A passagem de Ricardo Pereira do Nascimento pela Prefeitura de Princesa Isabel volta ao centro das atenções. As contas referentes ao exercício financeiro de 2023, sob responsabilidade do então prefeito, receberam parecer desfavorável no âmbito do Tribunal de Contas do Estado da Paraíba.

O processo referente às contas de 2023 estava entre os casos remanescentes levados à apreciação do Pleno do TCE-PB neste mês de julho, conforme divulgação oficial da própria Corte de Contas.

A decisão representa um duro revés administrativo para Ricardo Pereira e abre uma nova frente de repercussão política em Princesa Isabel.

O QUE PESOU CONTRA A GESTÃO?

Essa é a pergunta que agora ganha importância.

A reprovação de uma prestação de contas não deve ser tratada apenas como uma derrota política. O ponto central está nas razões técnicas que fundamentaram o posicionamento dos conselheiros.

BC1 acompanha o caso e busca o inteiro teor do voto, do parecer e do acórdão para identificar, ponto por ponto, quais falhas apontadas pela Auditoria e pelo Ministério Público de Contas permaneceram após a apresentação das justificativas da defesa.

Somente a análise desses documentos permitirá dimensionar com precisão a gravidade dos achados e verificar a existência de eventuais multas, imputações de débito, recomendações ou outras determinações.

HISTÓRICO NO TCE

Ricardo Pereira já teve outros exercícios examinados pela Corte.

Nas contas referentes a 2022, por exemplo, o TCE-PB julgou as contas de gestão regulares com ressalvas e aplicou multa pessoal de R$ 2 mil, segundo decisão oficial publicada pelo Tribunal.

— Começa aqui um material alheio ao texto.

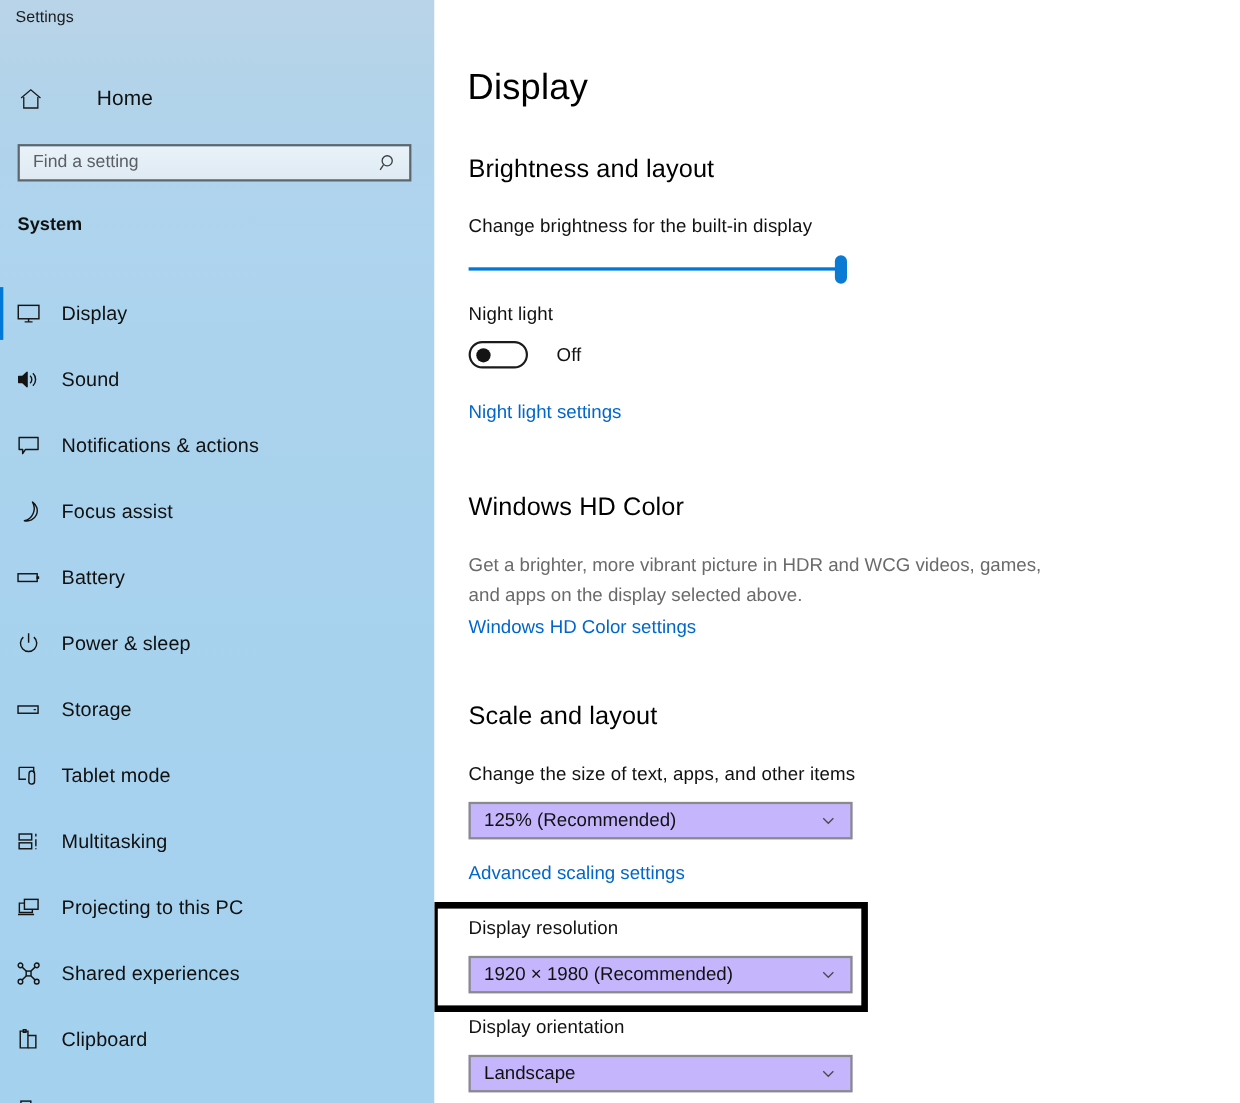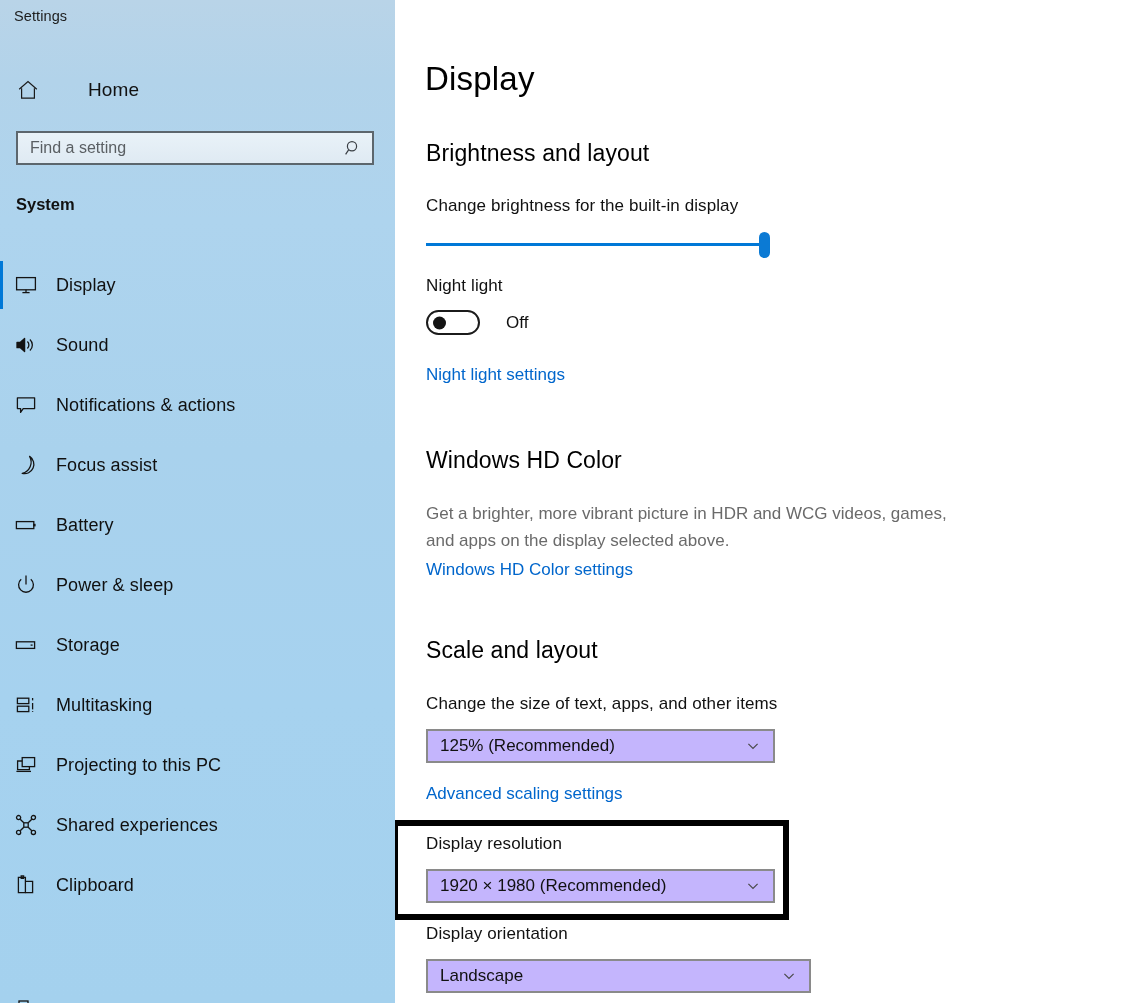"Tablet mode" div.nav-item { html: none -> <div> <span></span> <span> <svg> <path></path> <path></path> <path></path> </svg> </span> <span>Tablet mode</span> </div> }
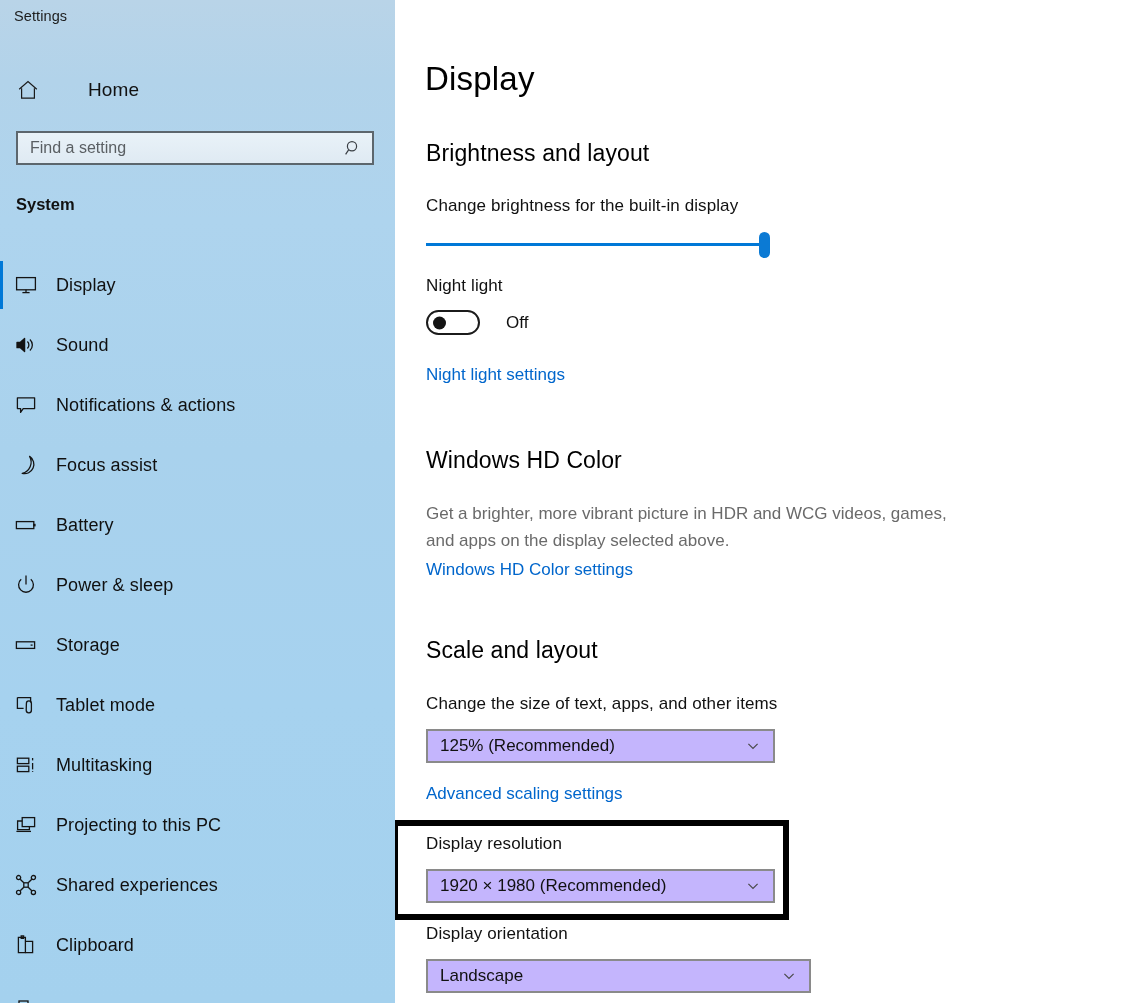"Landscape" div.dropdown { width: 385px -> 349px }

Já em relação a 2023, o resultado desfavorável amplia o escrutínio sobre o período em que Ricardo comandou a Prefeitura de Princesa Isabel.

EFEITO POLÍTICO E JURÍDICO

No caso das contas anuais de governo de prefeitos, é importante fazer uma distinção: o parecer prévio do Tribunal de Contas subsidia o julgamento político a ser realizado pela Câmara Municipal, conforme as regras constitucionais aplicáveis.

Por isso, reprovação no TCE não deve ser automaticamente apresentada como inelegibilidade ou condenação definitiva.

Eventuais consequências eleitorais dependem do julgamento competente, da natureza das irregularidades apontadas, do trânsito das decisões pertinentes e da aplicação da legislação eleitoral ao caso concreto.

Politicamente, porém, o resultado já oferece combustível para um novo debate em Princesa Isabel sobre a condução das finanças municipais durante a administração de Ricardo Pereira.

BC1 continuará acompanhando o processo e atualizará a reportagem assim que o inteiro teor da decisão estiver disponível, inclusive com o detalhamento das irregularidades que fundamentaram o julgamento.

O espaço permanece aberto para manifestação do ex-prefeito Ricardo Pereira e de sua defesa.